## [ACTIVITY]
Search the entries for the string "Also" and give the number of lines that hold it, nothing more.

** PROVIDED INFORMATION follows **

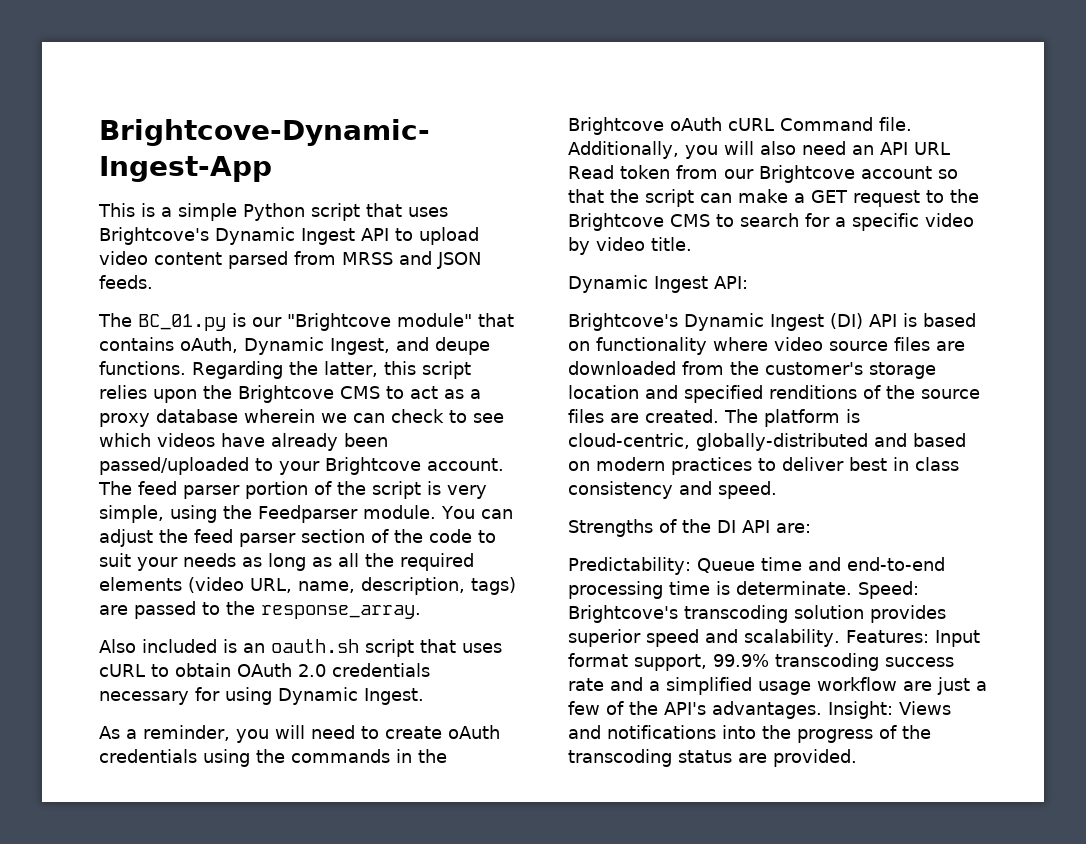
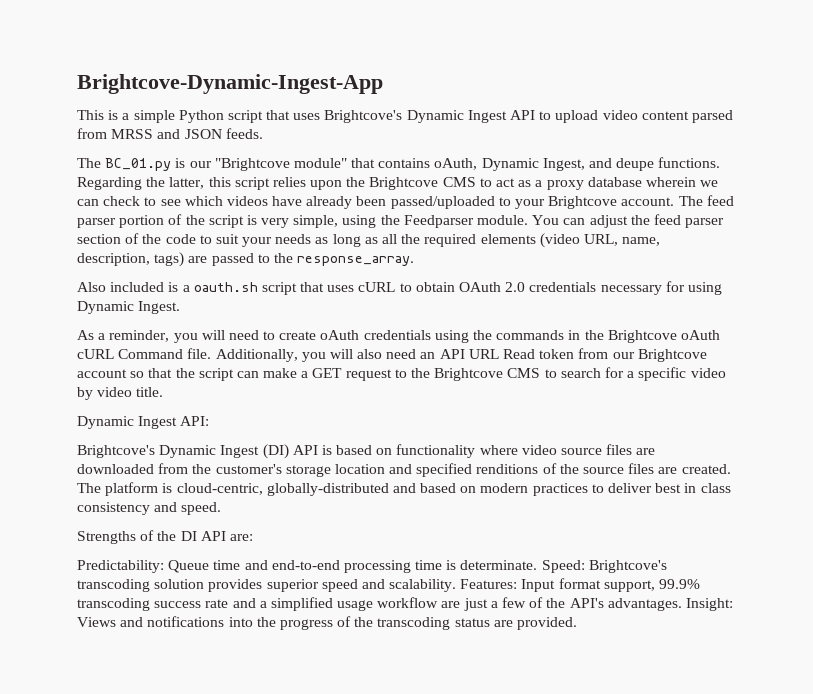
- Also included is an oauth.sh script that uses cURL to obtain OAuth 2.0 credentials necessary for using Dynamic Ingest.
+ Also included is a oauth.sh script that uses cURL to obtain OAuth 2.0 credentials necessary for using Dynamic Ingest.

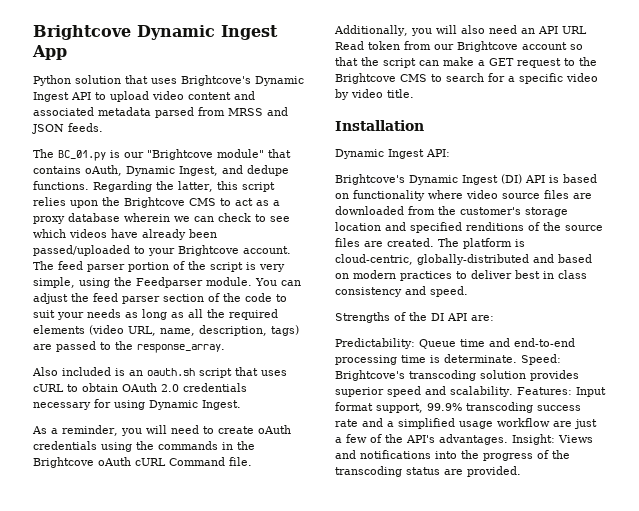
- Brightcove-Dynamic-Ingest-App
- This is a simple Python script that uses Brightcove's Dynamic Ingest API to upload video content parsed from MRSS and JSON feeds.
+ Brightcove Dynamic Ingest App
+ Python solution that uses Brightcove's Dynamic Ingest API to upload video content and associated metadata parsed from MRSS and JSON feeds.
- The BC_01.py is our "Brightcove module" that contains oAuth, Dynamic Ingest, and deupe functions.
+ The BC_01.py is our "Brightcove module" that contains oAuth, Dynamic Ingest, and dedupe functions.
- Also included is a oauth.sh script that uses cURL to obtain OAuth 2.0 credentials necessary for using Dynamic Ingest.
+ Also included is an oauth.sh script that uses cURL to obtain OAuth 2.0 credentials necessary for using Dynamic Ingest.
+ Installation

** End of PROVIDED INFORMATION **

## [WORKED SOLUTION]
4